REPUBLIKA.CO.ID, JAKARTA - Penyidik senior Komisi Pemberantasan Korupsi (KPK) Novel Baswedan menilai penolakan pengesahan Rancangan Undang-Undang Omnibus Law tentang Cipta Kerja menjadi Undang-Undang sungguh sangat beralasan. Menurut Novel pengesahan Omnibus Law hanya akan menimbulkan banyak kerugian.

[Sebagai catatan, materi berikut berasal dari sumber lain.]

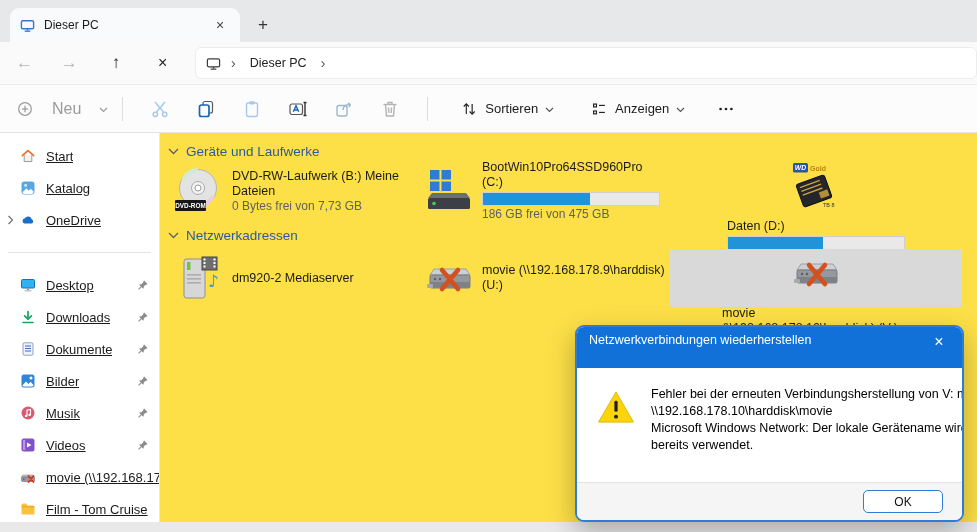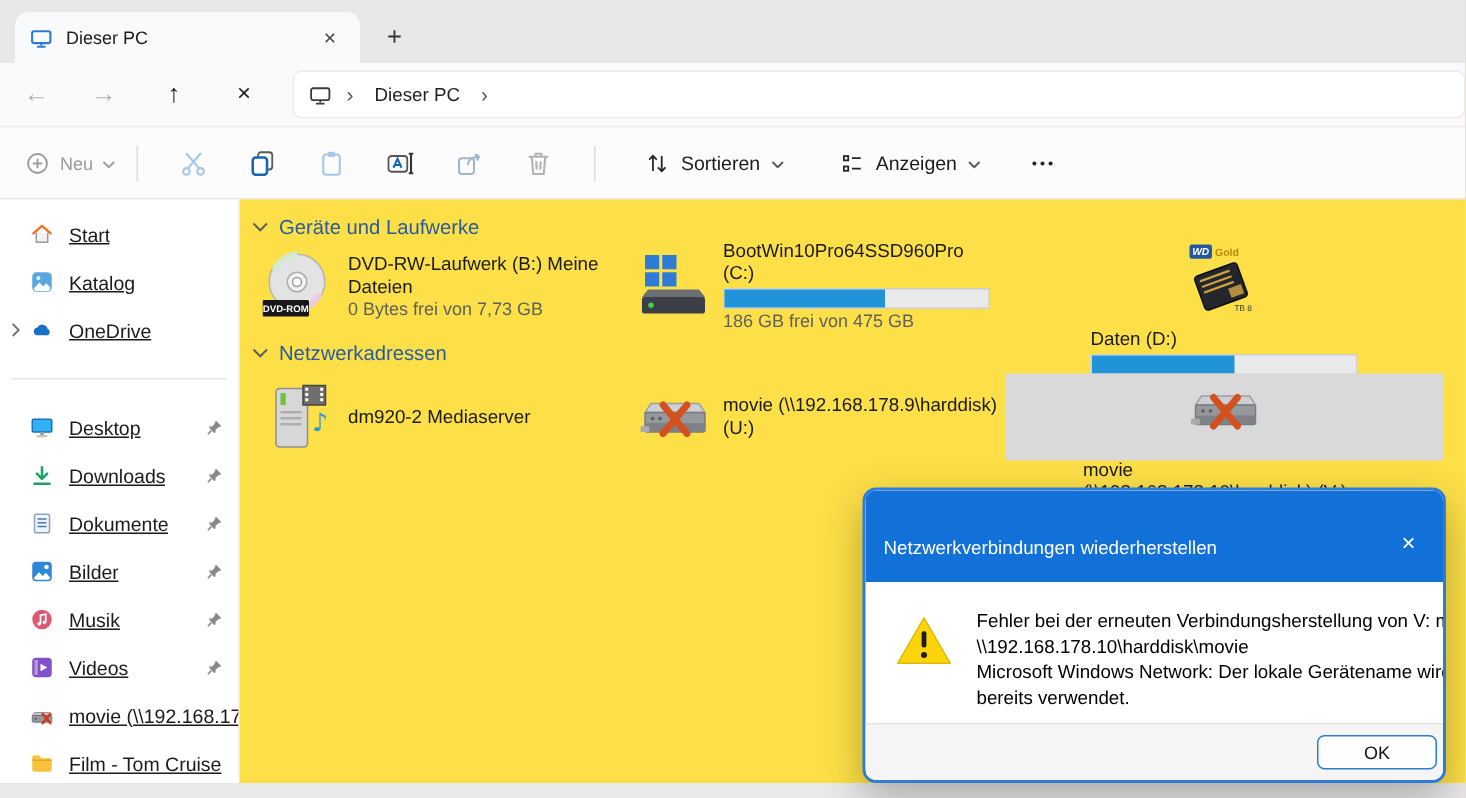--- a/index.html
+++ b/index.html
@@ -27,7 +27,7 @@
   
   .toolbar{height:47px;background:#fcfcfc;border-top:1px solid #ececec;border-bottom:1px solid #e3e3e3;
            display:flex;align-items:center;}
-  .tb-new{display:flex;align-items:center;gap:6px;color:#9b9b9b;font-size:12px;margin-left:16px;}
+  .tb-new{display:flex;align-items:center;gap:18px;color:#9b9b9b;font-size:16px;margin-left:16px;}
   .tb-divider{width:1px;height:24px;background:#dcdcdc;margin:0 14px;}
   .tb-icon{width:34px;height:34px;display:flex;align-items:center;justify-content:center;border-radius:4px;margin:0 6px;}
   .tb-menu{display:flex;align-items:center;gap:7px;font-size:13px;color:#1b1b1b;margin:0 10px;padding:6px 8px;border-radius:4px;}

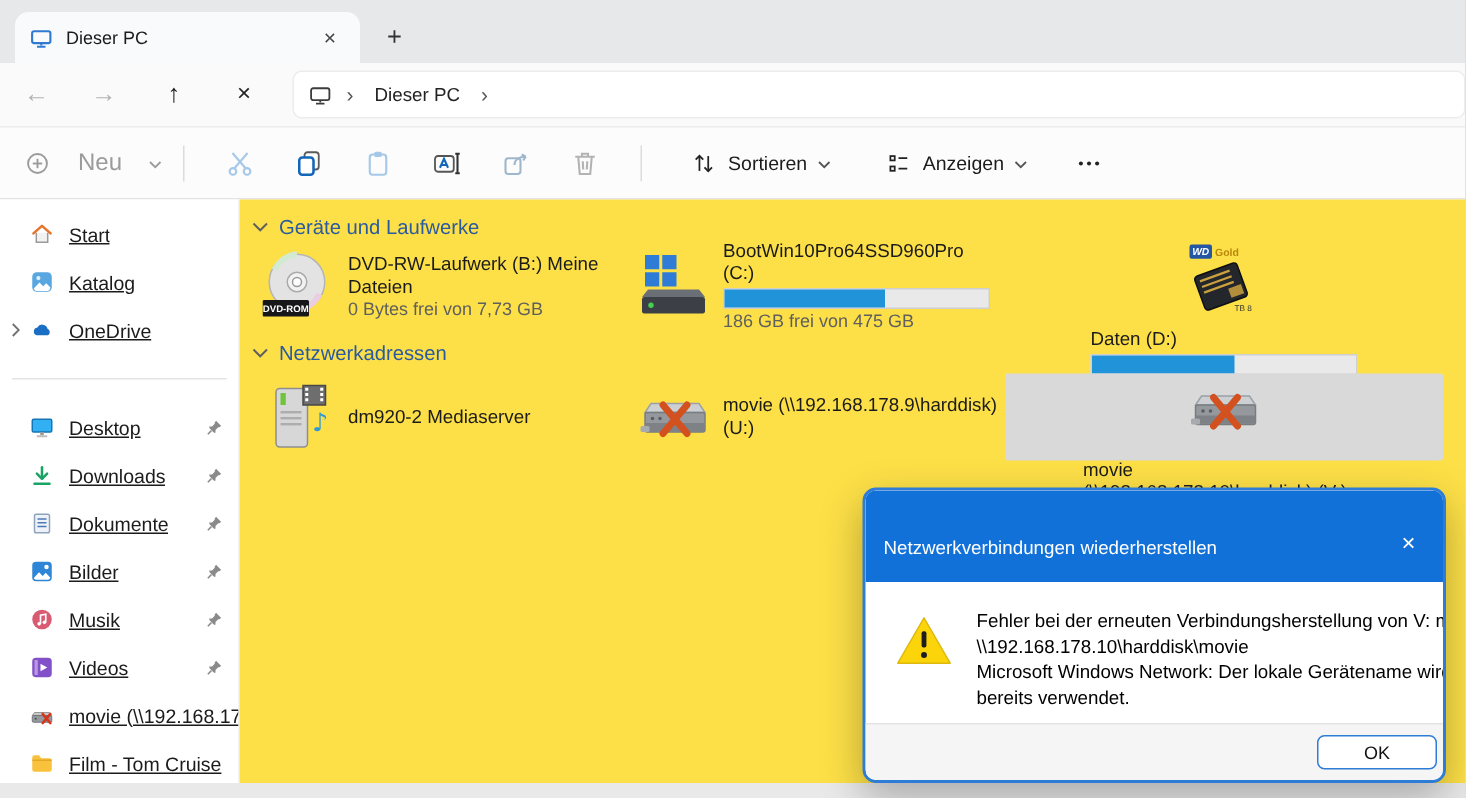--- a/index.html
+++ b/index.html
@@ -65,8 +65,8 @@
   .dialog{position:absolute;left:575px;top:325px;width:389px;height:197px;background:#fff;
           border:2px solid #2f7cd6;border-radius:9px;box-sizing:border-box;overflow:hidden;
           box-shadow:0 10px 28px rgba(0,0,0,.28);z-index:50;}
-  .dlg-title{height:29px;background:#1271d8;color:#fff;display:flex;align-items:flex-end;
-             padding:16px 12px;font-size:12.5px;}
+  .dlg-title{height:29px;background:#1271d8;color:#fff;display:flex;align-items:flex-start;
+             padding:6px 12px;font-size:12.5px;}
   .dlg-close{margin-left:auto;color:#fff;font-size:16px;width:22px;text-align:center;}
   .dlg-body{display:flex;gap:16px;padding:18px 16px 0 20px;height:110px;box-sizing:content-box;}
   .dlg-warn{flex:0 0 38px;padding-top:4px;}

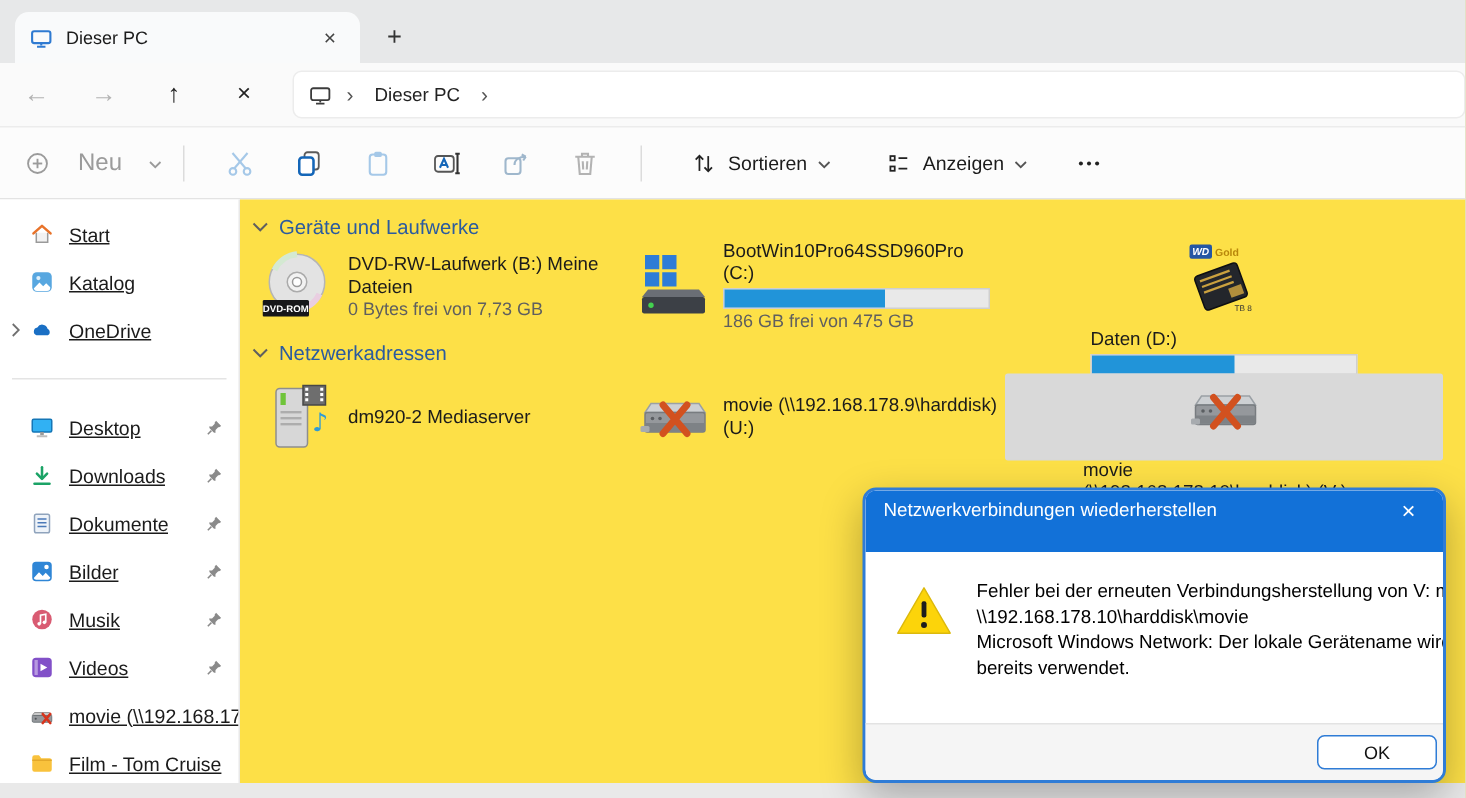--- a/index.html
+++ b/index.html
@@ -73,7 +73,7 @@
   .dlg-lines{font-size:12.5px;line-height:17px;color:#000;}
   .dlg-line{min-height:17px;white-space:nowrap;}
   .dlg-footer{position:absolute;left:0;right:0;bottom:0;height:38px;background:#f5f5f5;border-top:1px solid #e3e3e3;
-              display:flex;align-items:center;justify-content:flex-end;padding:0 4px;box-sizing:border-box;}
+              display:flex;align-items:center;justify-content:flex-end;padding:0 19px;box-sizing:border-box;}
   .ok-btn{width:80px;height:23px;background:#fff;border:1.5px solid #2f7cd6;border-radius:5px;
           font-size:12px;font-family:"Liberation Sans",sans-serif;color:#111;}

"Sekian banyak alasan yang disampaikan pemerintah soal perlunya UU Omnibus Law, sekalipun pakar dan banyak yang katakan akan rugikan masyarakat. Bila kemudian hari ternyata salah, lalu bagaimana?," kata Novel dalam keterangannya, Selasa (6/10).

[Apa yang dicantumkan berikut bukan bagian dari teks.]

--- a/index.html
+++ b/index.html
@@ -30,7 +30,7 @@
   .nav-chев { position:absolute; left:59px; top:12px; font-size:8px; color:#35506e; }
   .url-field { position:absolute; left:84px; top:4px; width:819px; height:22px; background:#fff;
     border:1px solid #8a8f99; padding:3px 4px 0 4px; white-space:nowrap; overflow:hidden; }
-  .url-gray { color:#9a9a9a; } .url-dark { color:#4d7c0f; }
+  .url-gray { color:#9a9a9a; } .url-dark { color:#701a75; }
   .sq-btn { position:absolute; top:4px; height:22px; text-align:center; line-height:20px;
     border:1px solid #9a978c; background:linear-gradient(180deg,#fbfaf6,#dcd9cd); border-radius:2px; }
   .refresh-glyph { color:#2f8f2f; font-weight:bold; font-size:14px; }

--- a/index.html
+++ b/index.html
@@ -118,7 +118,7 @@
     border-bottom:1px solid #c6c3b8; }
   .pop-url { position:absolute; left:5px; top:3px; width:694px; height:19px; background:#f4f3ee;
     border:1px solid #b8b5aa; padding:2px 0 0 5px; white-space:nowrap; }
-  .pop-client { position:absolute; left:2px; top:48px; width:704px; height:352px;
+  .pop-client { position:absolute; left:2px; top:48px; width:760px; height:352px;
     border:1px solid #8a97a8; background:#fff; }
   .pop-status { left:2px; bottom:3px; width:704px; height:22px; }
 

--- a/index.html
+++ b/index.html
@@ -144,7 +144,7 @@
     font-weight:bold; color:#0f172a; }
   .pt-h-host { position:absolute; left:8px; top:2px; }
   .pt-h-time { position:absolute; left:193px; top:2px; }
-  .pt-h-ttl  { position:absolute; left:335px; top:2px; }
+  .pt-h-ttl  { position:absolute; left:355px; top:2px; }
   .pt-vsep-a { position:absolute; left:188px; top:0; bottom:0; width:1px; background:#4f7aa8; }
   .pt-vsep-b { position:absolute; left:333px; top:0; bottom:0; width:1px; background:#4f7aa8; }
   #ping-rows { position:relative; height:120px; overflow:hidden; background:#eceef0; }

Novel menilai, langkah terburu-buru dalam mengesahkan UU sama persis seperti setahun yang lalu saat revisi UU KPK. Saat itu, banyak akademisi dan masyarakat yang menentang revisi UU KPK, namun tidak juga diindahkan.
"Terhadap UU KPK juga sama, dan setelah disahkan akibatnya buruk bagi KPK, dibiarkan saja," ucap Novel.
"Seringkali dikatakan bila tidak sesuai JR ke MK. Lupa ya bila mensejahterakan masyarakat berantas korupsi dan sebagainya itu kewajiban pemerintah?," katanya menambahkan.
Novel mengaku heran dengan sikap Pemerintah dan DPR yang tidak mendengar aspirasi rakyat. Dia pun lantas mempertanyakan keberpihakan Pemerintah tersebut.
"Aneh, pemerintah justru berhadapan dengan masyarakat yang seharusnya dilayani atas haknya. Memang pemerintah berpihak dan bertindak untuk siapa?," tegas Novel.
Rapat Paripurna DPR RI, Senin (5/10), menyetujui UU Ciptaker. Fraksi Partai Demokrat DPR RI memutuskan keluar (walk out) dari Rapat Paripurna DPR RI saat agenda pengesahan RUU Cipta Kerja.
"Kalau begitu, Demokrat menyatakan walk out dan tidak bertanggung jawab (atas persetujuan RUU Ciptaker menjadi UU)," kata anggota Fraksi Partai Demokrat Benny K Harman dalam rapat paripurna di kompleks DPR RI.